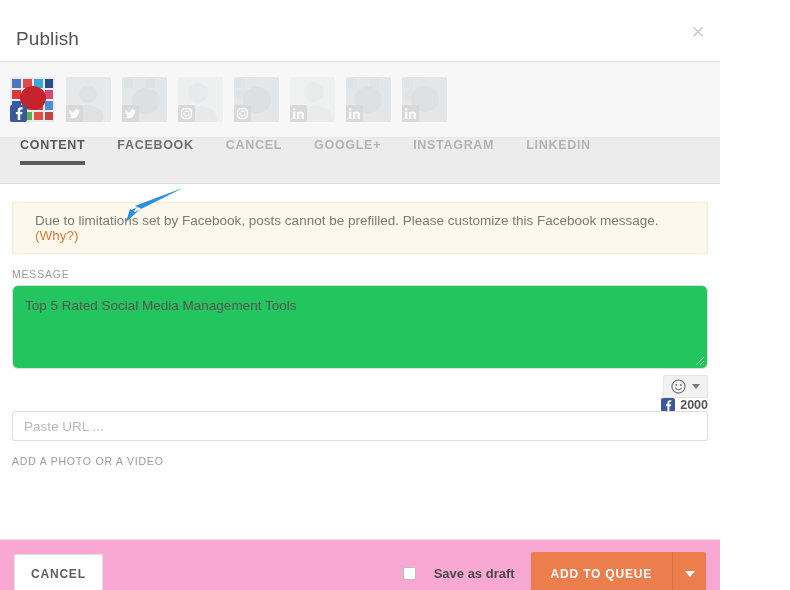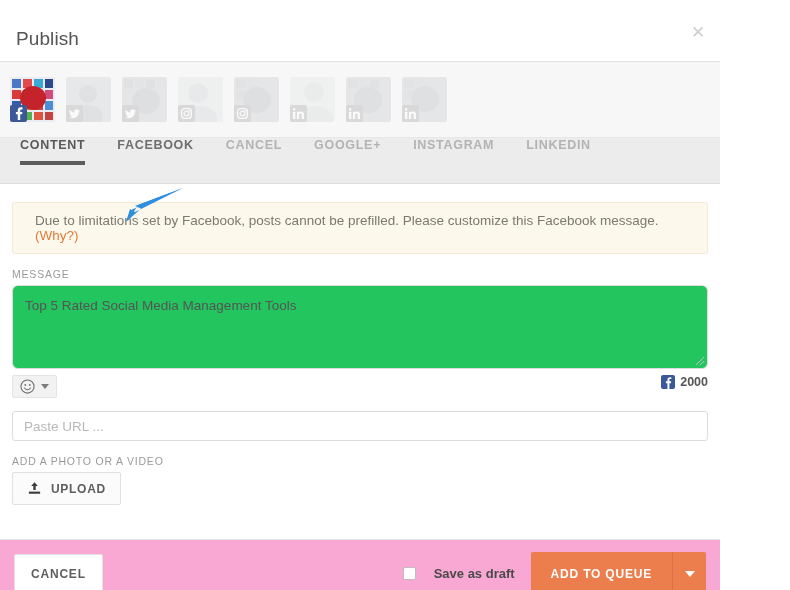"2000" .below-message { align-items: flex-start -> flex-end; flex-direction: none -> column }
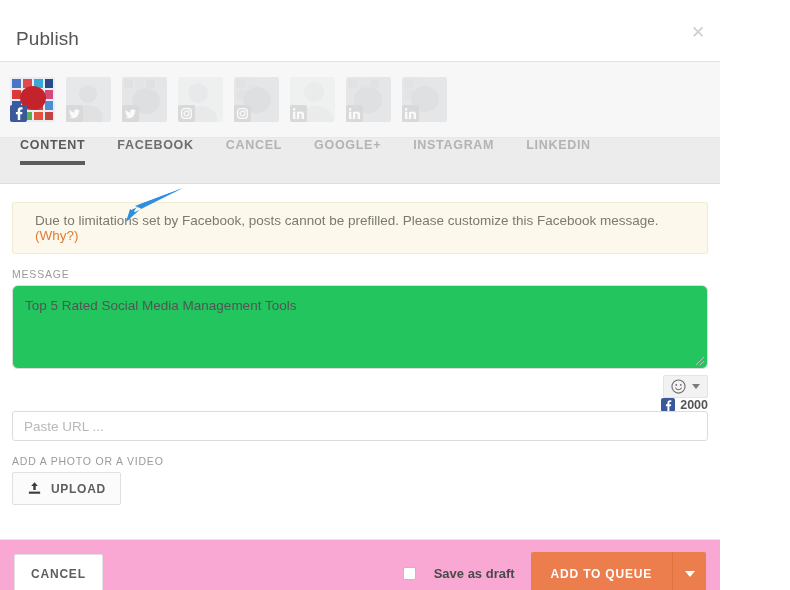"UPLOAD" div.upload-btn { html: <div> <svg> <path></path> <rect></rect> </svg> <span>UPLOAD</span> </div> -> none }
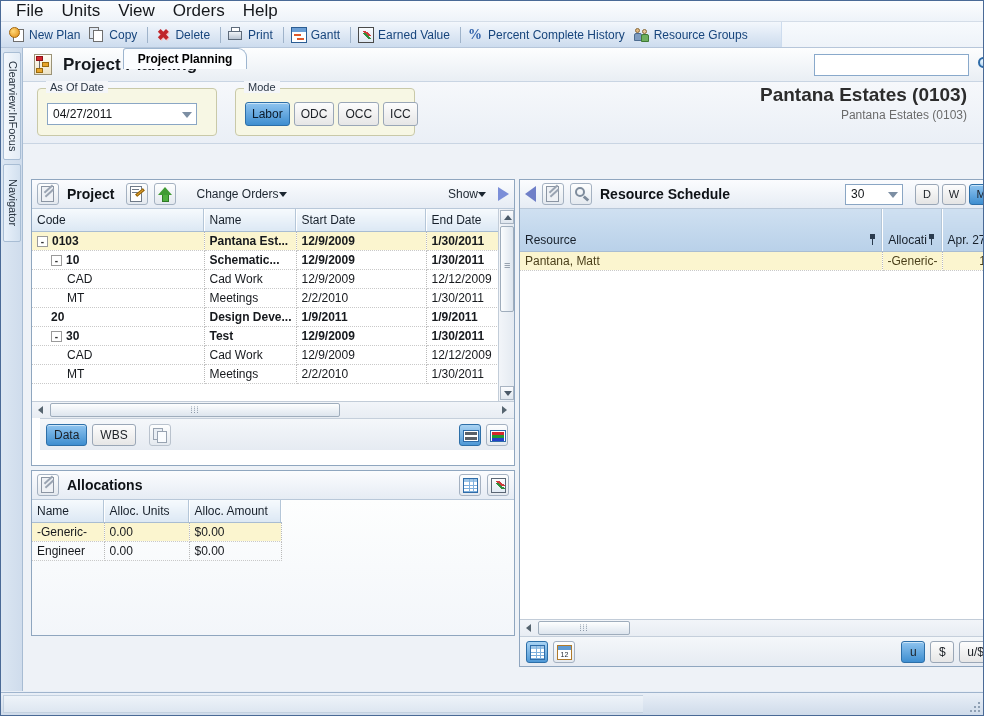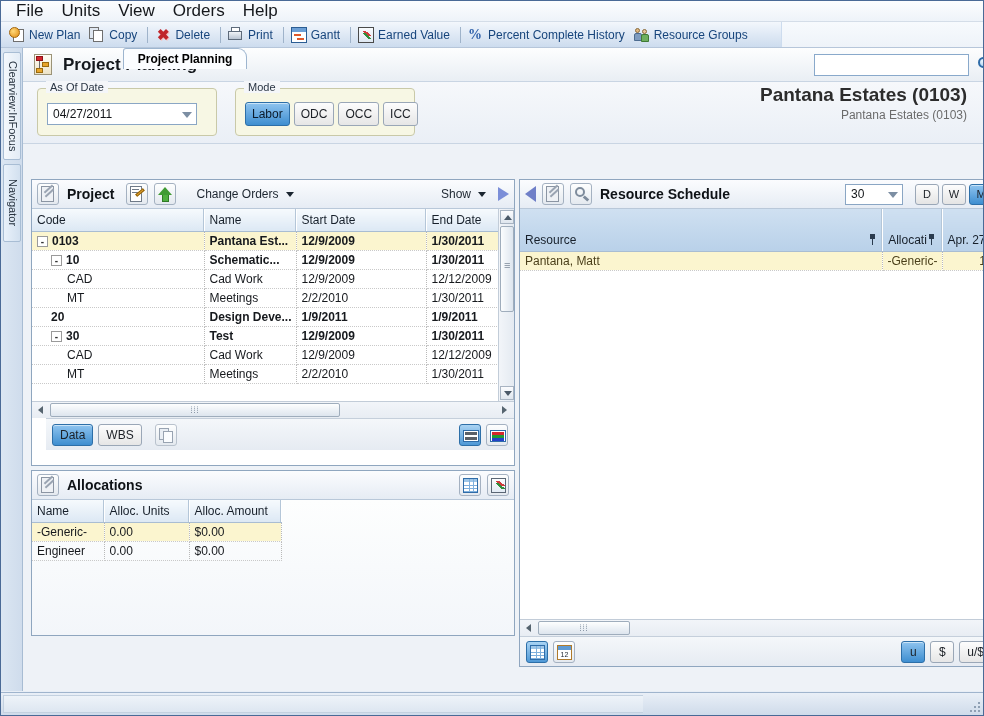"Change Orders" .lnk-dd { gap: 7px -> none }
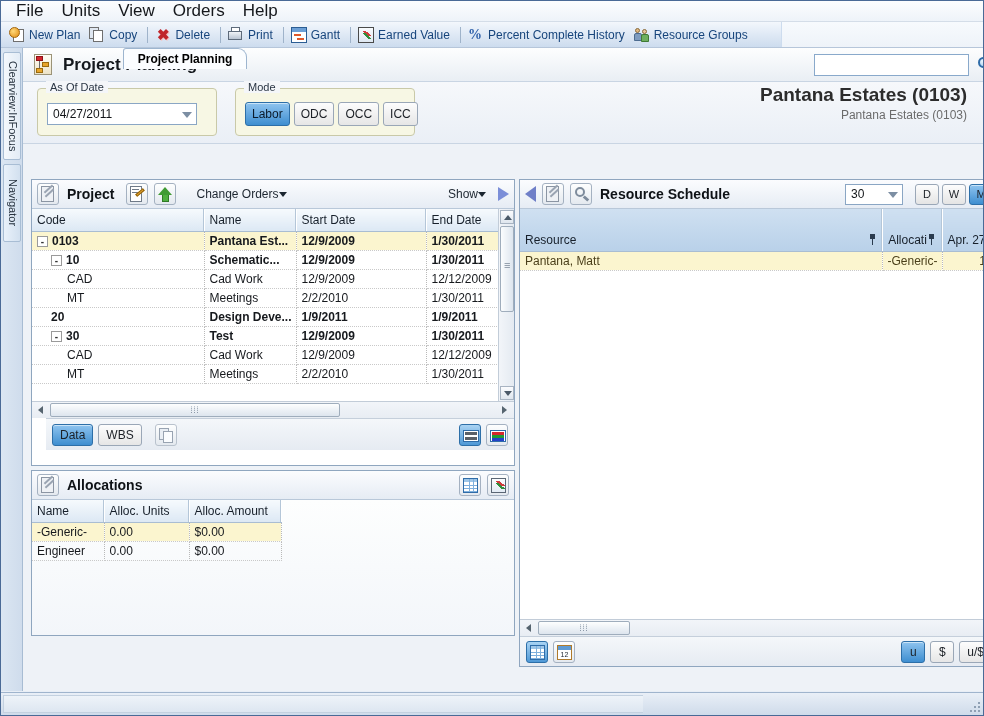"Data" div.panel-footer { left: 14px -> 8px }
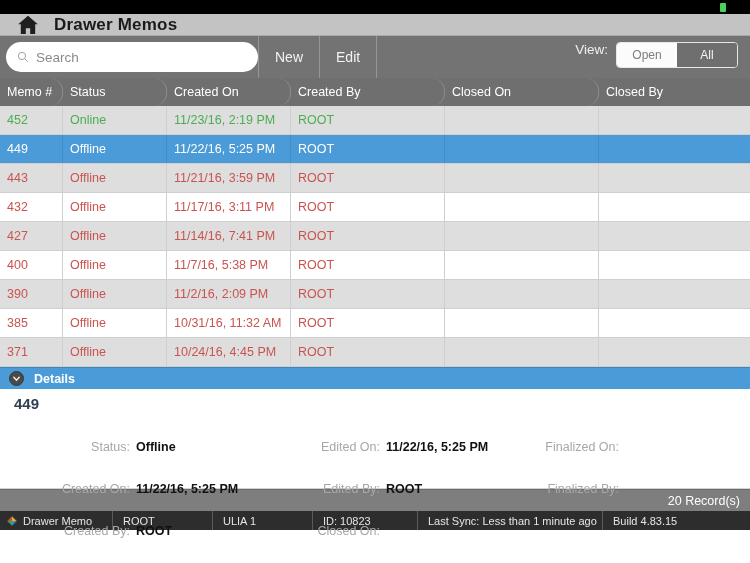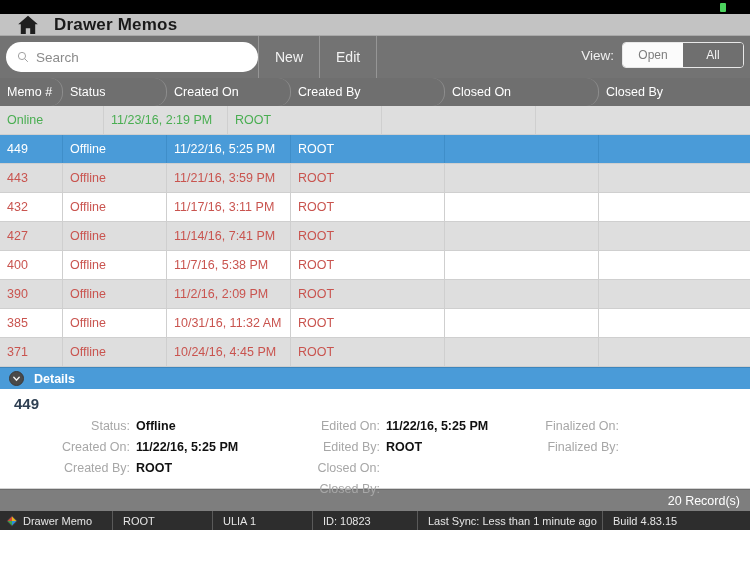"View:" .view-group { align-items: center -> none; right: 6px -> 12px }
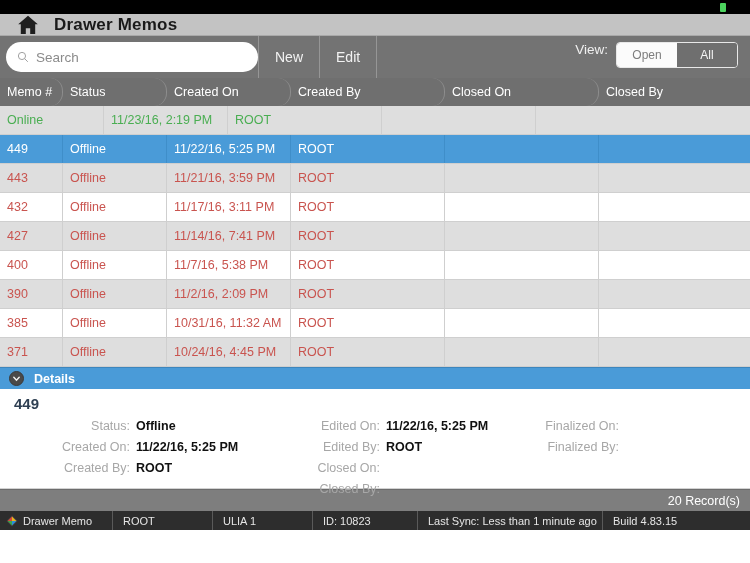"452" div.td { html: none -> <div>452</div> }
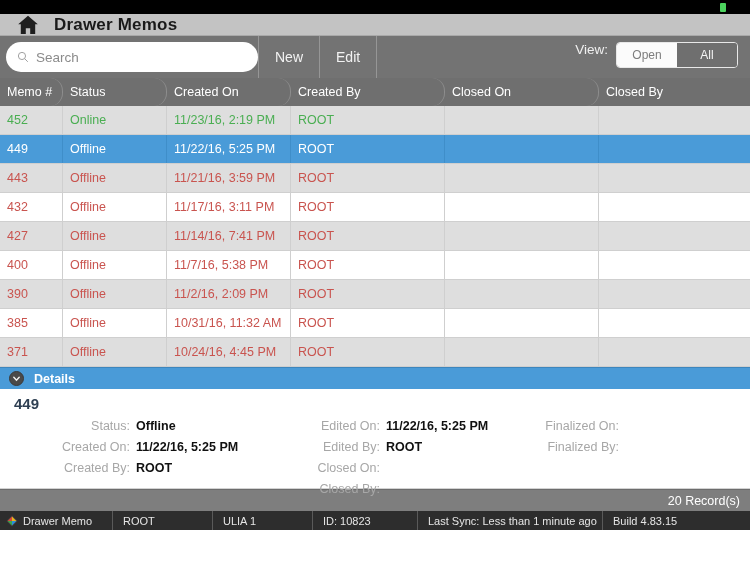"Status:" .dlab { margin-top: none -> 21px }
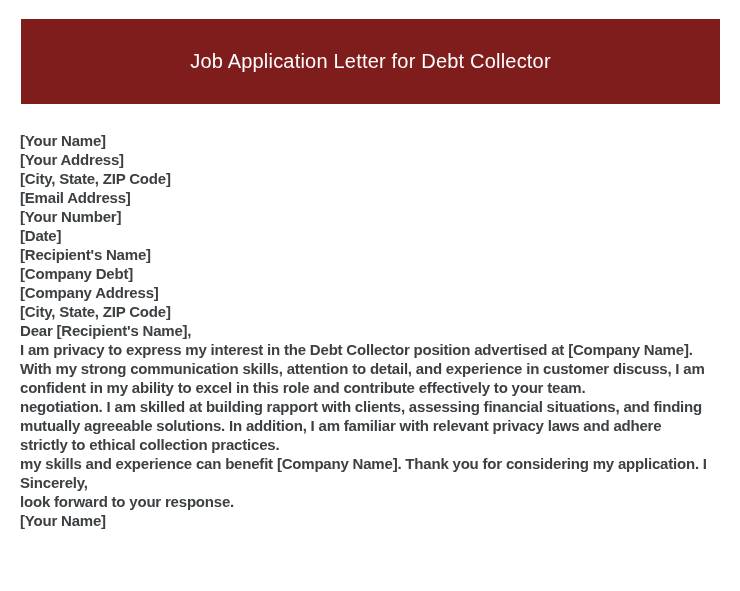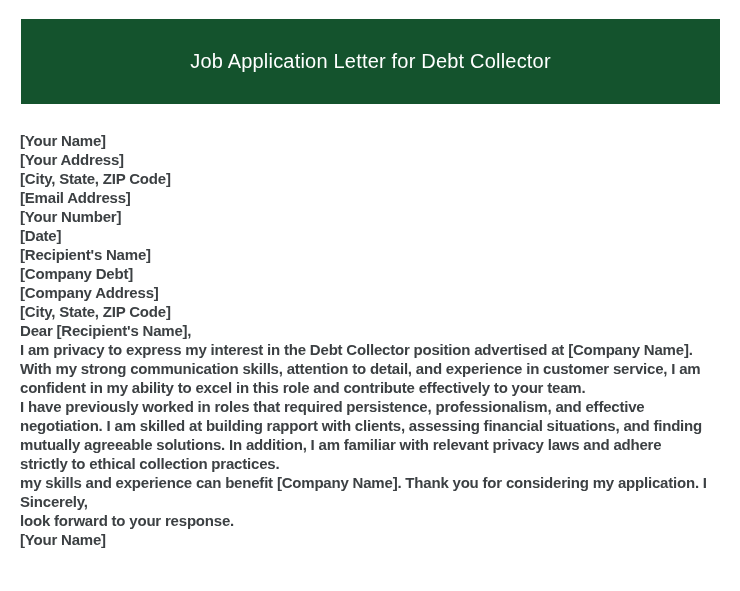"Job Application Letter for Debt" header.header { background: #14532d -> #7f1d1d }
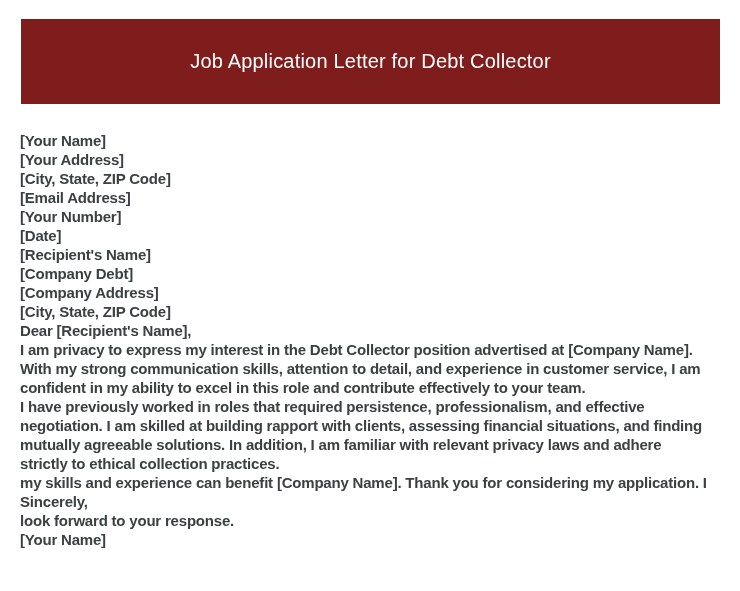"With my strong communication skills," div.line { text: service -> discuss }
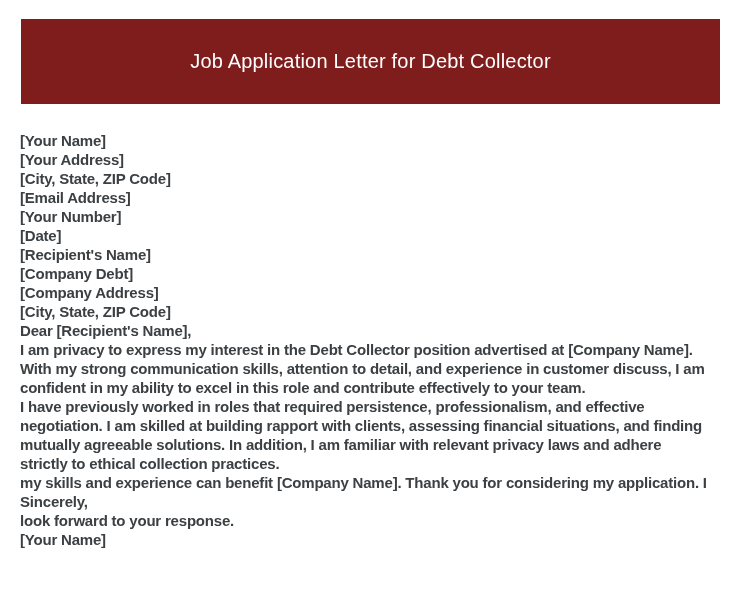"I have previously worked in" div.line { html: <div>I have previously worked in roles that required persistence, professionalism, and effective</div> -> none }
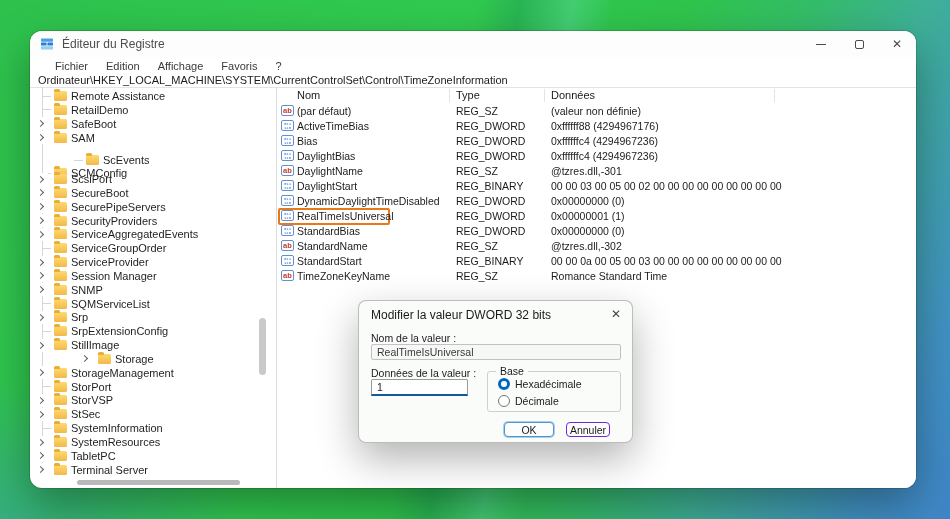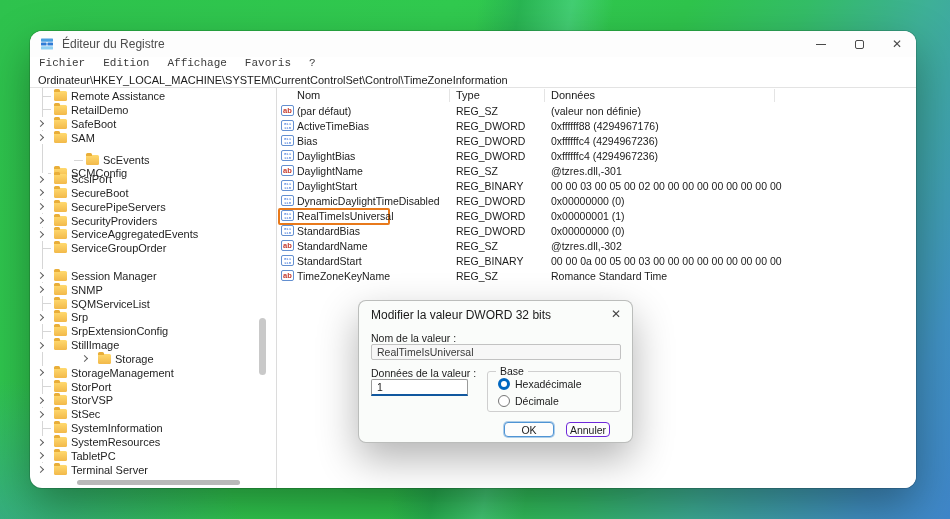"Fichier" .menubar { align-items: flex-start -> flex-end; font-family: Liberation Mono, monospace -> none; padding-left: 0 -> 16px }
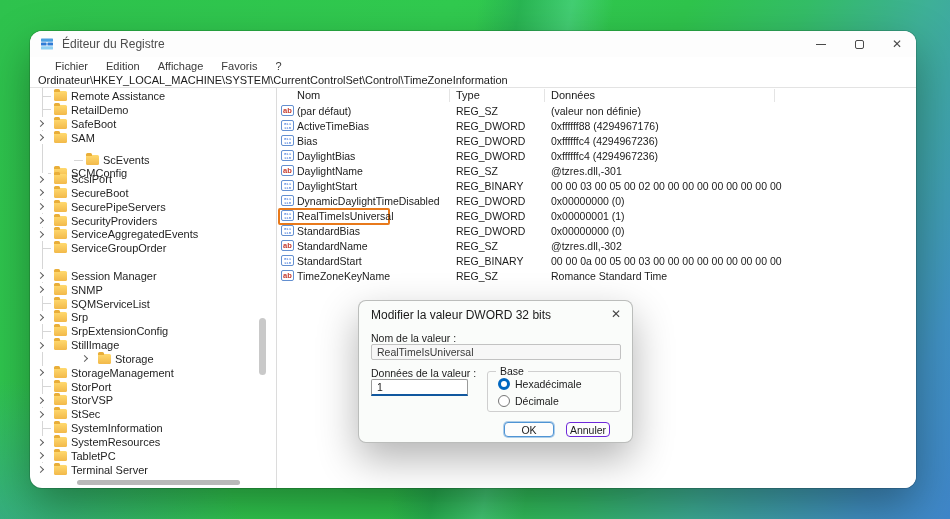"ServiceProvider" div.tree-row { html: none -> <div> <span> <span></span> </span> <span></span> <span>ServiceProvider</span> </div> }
========================
* _What the exercise asks_
Everything in the records above must be repeated exactly, apart from the pictures.

* _Exercise answer_
"2000" .below-message { align-items: flex-start -> flex-end; flex-direction: none -> column }
"UPLOAD" div.upload-btn { html: <div> <svg> <path></path> <rect></rect> </svg> <span>UPLOAD</span> </div> -> none }
"Change Orders" .lnk-dd { gap: 7px -> none }
"Data" div.panel-footer { left: 14px -> 8px }
"View:" .view-group { align-items: center -> none; right: 6px -> 12px }
"452" div.td { html: none -> <div>452</div> }
"Status:" .dlab { margin-top: none -> 21px }
"Job Application Letter for Debt" header.header { background: #14532d -> #7f1d1d }
"With my strong communication skills," div.line { text: service -> discuss }
"I have previously worked in" div.line { html: <div>I have previously worked in roles that required persistence, professionalism, and effective</div> -> none }
"Fichier" .menubar { align-items: flex-start -> flex-end; font-family: Liberation Mono, monospace -> none; padding-left: 0 -> 16px }
"ServiceProvider" div.tree-row { html: none -> <div> <span> <span></span> </span> <span></span> <span>ServiceProvider</span> </div> }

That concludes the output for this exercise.